The challenge was overcoming the rigid standards of the parent company: Use one of two typeface choices and one of a few design templates. Exact color and positioning for the logo. Reference the company name in the exact same way all the time.

The pieces ended up looking and sounding fine, but they took three times as long to produce and involved four times as many people as they should have. And, they could have been much better. I vowed never to do a project for a company like that again; I’m glad to say I’ve stuck to that vow.

About five years later, what a relief it was to see Google snub conformity. Silly company name. Logo that it changed daily and had fun with — in fact, playing with the company logo became part of Google’s corporate identity and a subject of discussion.

Think about things you do to conform to some rules that were written years ago and might not be relevant, or are actually dragging down your corporate image. Like that boring standard paragraph at the end of your press releases.  Or the corporate-speak that saturates your marketing materials. Or those quotes from the CEO that sound like they came from an automaton. Or using trademarks when they aren’t needed. Or the staid design of your web site.

Conformity sends a message: “We’re like all the rest and we don’t care if you think so.”  Is that the corporate message you want? If so, fine.  If not, time to get the conformity monkey off your back.

5 baby steps to getting social

December 7th, 2009 | No Comments

Sometimes the hardest thing is just getting started.  Objections are easy to come by, and big change seems insurmountable.

Maybe like the multiphobic Bob Wiley (Bill Murray) in the movie “What About Bob,” you should consider taking baby steps.  Here are five you can take to get involved with social media and lay the groundwork for establishing a community around your products and services.

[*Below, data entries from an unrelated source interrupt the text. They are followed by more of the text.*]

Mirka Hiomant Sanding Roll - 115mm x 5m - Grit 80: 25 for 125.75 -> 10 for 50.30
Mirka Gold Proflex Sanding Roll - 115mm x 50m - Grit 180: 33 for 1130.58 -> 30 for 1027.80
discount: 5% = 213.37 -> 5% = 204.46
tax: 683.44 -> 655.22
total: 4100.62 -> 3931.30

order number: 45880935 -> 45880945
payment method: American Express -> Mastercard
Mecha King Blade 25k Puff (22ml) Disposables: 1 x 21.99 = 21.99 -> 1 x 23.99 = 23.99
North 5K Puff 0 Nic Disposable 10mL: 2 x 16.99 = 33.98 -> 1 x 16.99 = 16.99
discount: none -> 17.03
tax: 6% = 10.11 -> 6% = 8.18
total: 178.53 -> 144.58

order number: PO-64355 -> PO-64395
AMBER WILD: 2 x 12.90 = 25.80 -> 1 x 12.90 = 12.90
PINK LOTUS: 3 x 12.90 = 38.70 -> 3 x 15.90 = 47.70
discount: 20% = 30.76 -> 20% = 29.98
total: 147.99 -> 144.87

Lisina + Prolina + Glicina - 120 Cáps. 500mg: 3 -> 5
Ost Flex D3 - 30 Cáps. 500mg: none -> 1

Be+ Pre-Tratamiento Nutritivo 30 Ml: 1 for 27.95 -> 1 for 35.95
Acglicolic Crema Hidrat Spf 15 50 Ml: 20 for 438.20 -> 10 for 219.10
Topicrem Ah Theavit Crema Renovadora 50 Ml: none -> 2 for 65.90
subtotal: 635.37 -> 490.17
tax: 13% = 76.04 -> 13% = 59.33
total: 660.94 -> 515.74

1. Establish or participate in LinkedIn groups that share information about your industry. Initiate intelligent discussions and add constructive commentary on others’ discussion topics to solidify your credentials and expertise.  Provide special free offers that are valuable to group participants and provide an ancillary benefit of promoting your product or service. But, whatever you do, don’t pander.

2. Participate in forums.  Provide information and initiate discussion on topics related to your company’s products or services.

3. Get on twitter to monitor discussion about your company and the industry it serves, and to develop followers to whom you can provide information and perspectives.

4. Start a blog on your web site and contribute to it regularly — at least twice a month, but preferably once a week. If you don’t know how to do it, bring in a journalist to help you. Topics: technical information on your products or services, profiles of customers, industry perspectives or opinions, surveys, open-ended inquiries of readers, guest blogs by partners, video tutorials, research results — there are tons of resources within your company waiting to be harvested.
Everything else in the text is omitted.